Each Mic2496 has two digital audio outputs: one S/PDIF coaxial and one S/PDIF optical. The two optical outputs went to two Core Sound PDAudio-CF S/PDIF interface cards mounted in the Compact Flash slot of two Windows Mobile PDAs (one Dell Axim X50v and one HP iPAQ h2215). The 24-bit/44.1kHz PCM files were recorded to the PDA's Secure Digital flash memory cards by Gidluck Mastering's Live 2496 recording software.

Here's the fascinating thing about Moskowitz's recording set-up: Except for the TetraMic's 12' stand, it all fit into a single attaché case.
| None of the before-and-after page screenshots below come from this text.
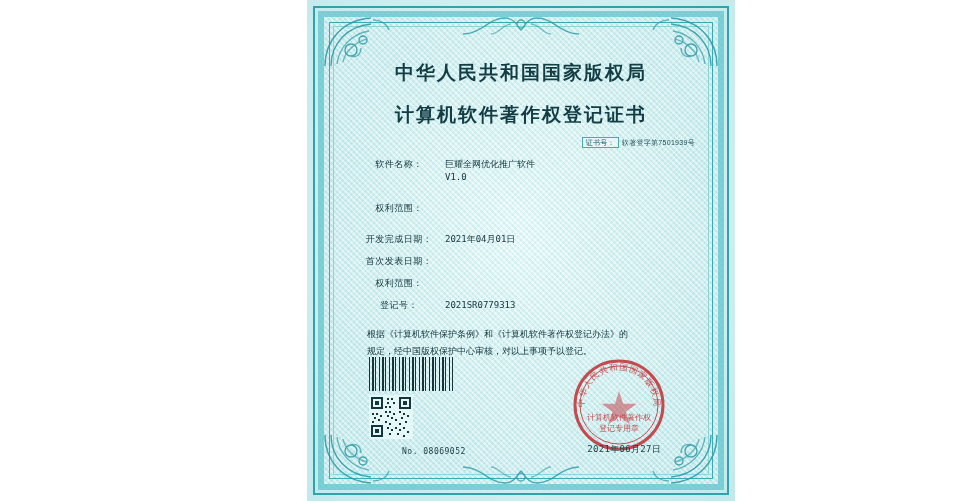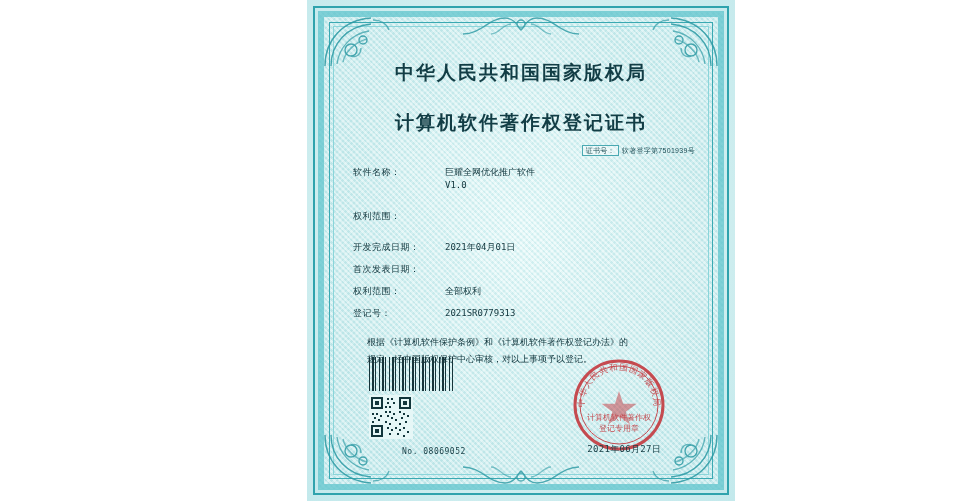"计算机软件著作权登记证书" .title-2 { margin-top: 24px -> 16px }
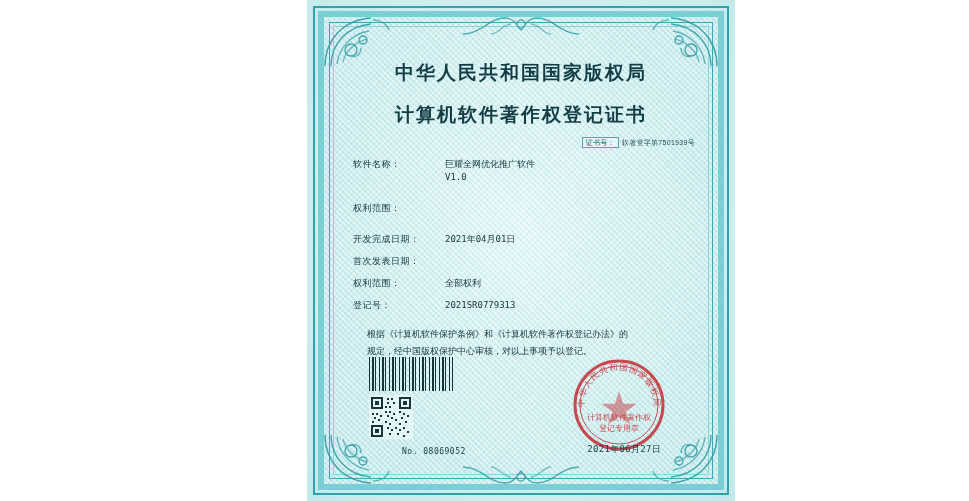"软件名称：" .row .k.tight { text-align: none -> center }
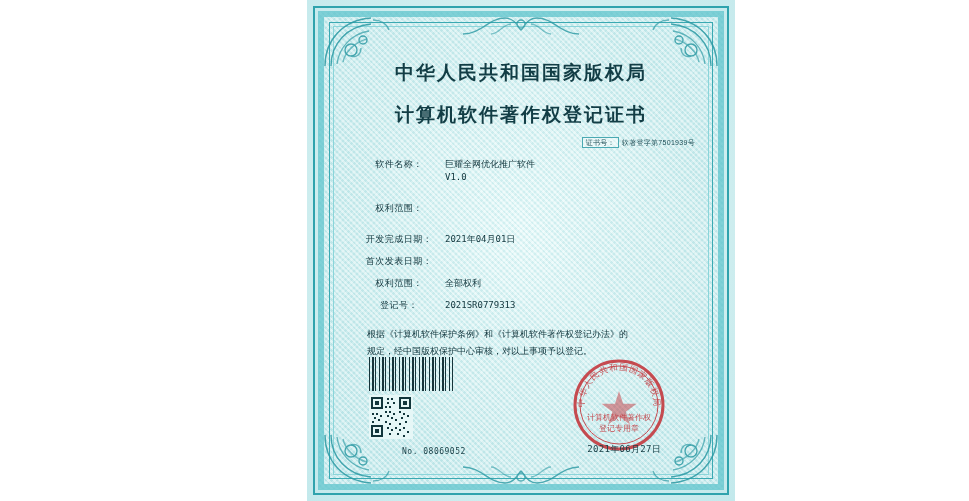"全部权利" div.v { html: <div>全部权利</div> -> none }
I asked Moskowitz what he was planning to do with his surround recordings, "They don't belong to me, but if they're good enough, perhaps Stereophile will make them available for people interested in hearing how good Ambisonic can sound—and perhaps I can put a sample up on Core Sound's website."

Gosh, I hope so. If Moskowitz and Atkinson can really capture the you-are-there essence of February 10's Attention Screen concert, that truly will be a miracle devoutly to be wished for—at least for this rapt audience member.

Stereophile will have copies of the Merkin Hall Attention Screen concert CD available at HE 2007, which will be held in New York, May 11–13. Attention Screen is provisionally booked to play a concert at the Show on Saturday May 12.